What is Grandchild Loss?

The pain one experiences when their grandchild – an unborn baby, a living, breathing baby, toddler or older child – leaves this earth can feel unbearable. It can leave a grandparent grappling with one of the most unnatural, unfair, painful experiences one can endure.

As a grandparent, you are now placed in the position of grieving your own sense of loss, as well as helping your child cope with the loss of his or her child. This can be compounded when the child dies near or around the time of the birth of another child. Finding ways to celebrate the new baby and mourn the one who has died can be extremely difficult.

Loss is the involuntary separation from something we have possessed and perhaps even treasured, or someone we love and care about.

Everyone experiences a loss at some point in their lives - whether or it is major or minor. Loss is universal. 

Loss involves emotional pain. Significant losses produce emotional upheaval. Loss requires change and uncertainty and adjustments to situations that are new, unchosen, and uncertain.

There is no right or wrong way to feel after you experience a loss. Minor losses, such as the loss of an opportunity, may bring feelings of frustration, disappointment, or anger. Major losses can lead to similar feelings, overwhelming feelings, sadness, pain, or numbness.
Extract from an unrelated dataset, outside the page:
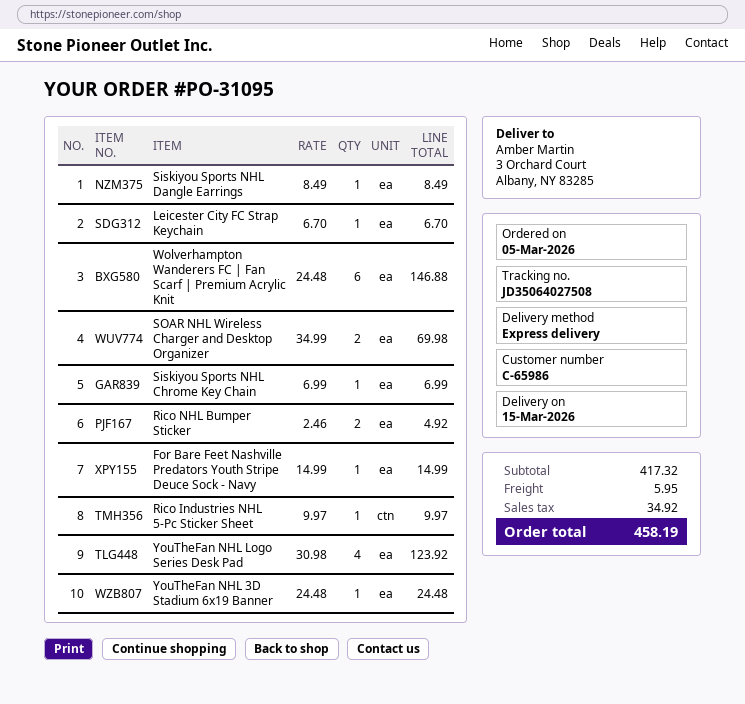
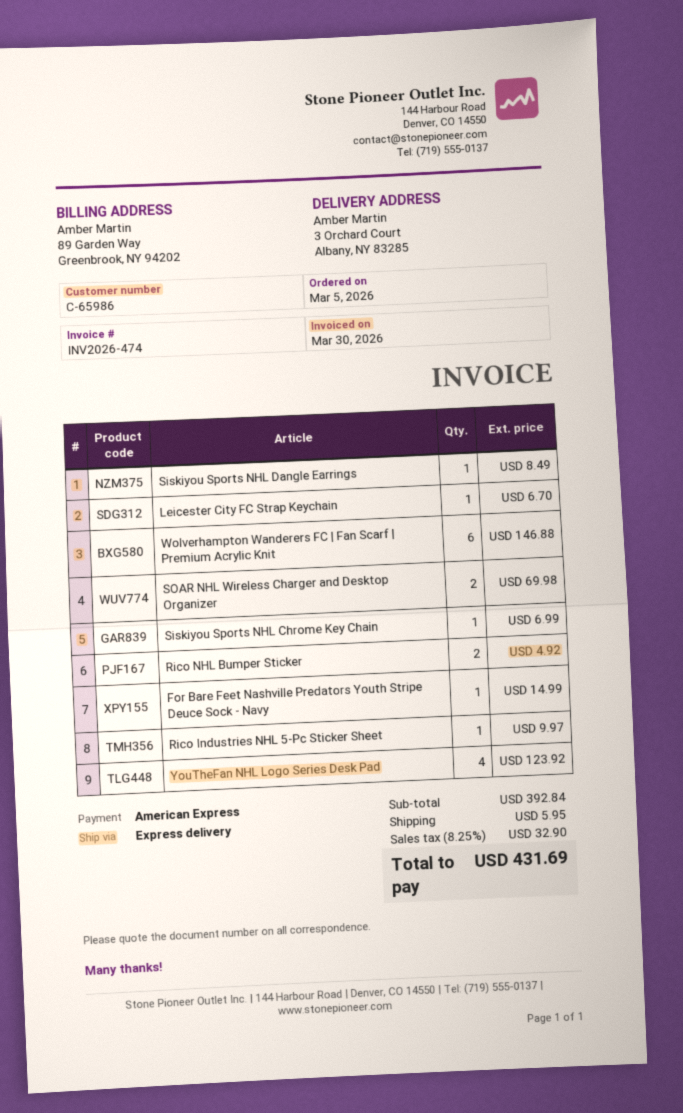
YouTheFan NHL 3D Stadium 6x19 Banner: 1 for 24.48 -> none
subtotal: 417.32 -> 392.84
tax: 34.92 -> 32.90
total: 458.19 -> 431.69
You do not have to be "strong" after a loss to protect others around you. Expressing emotion is how the body and mind process and relieve the pressure of intense or overwhelming emotions. Crying or expressing other emotions does not make you less of a person. It is also not uncommon for people to feel numb. People who don't cry may still be feeling the effects of a loss. Everyone expresses their pain differently.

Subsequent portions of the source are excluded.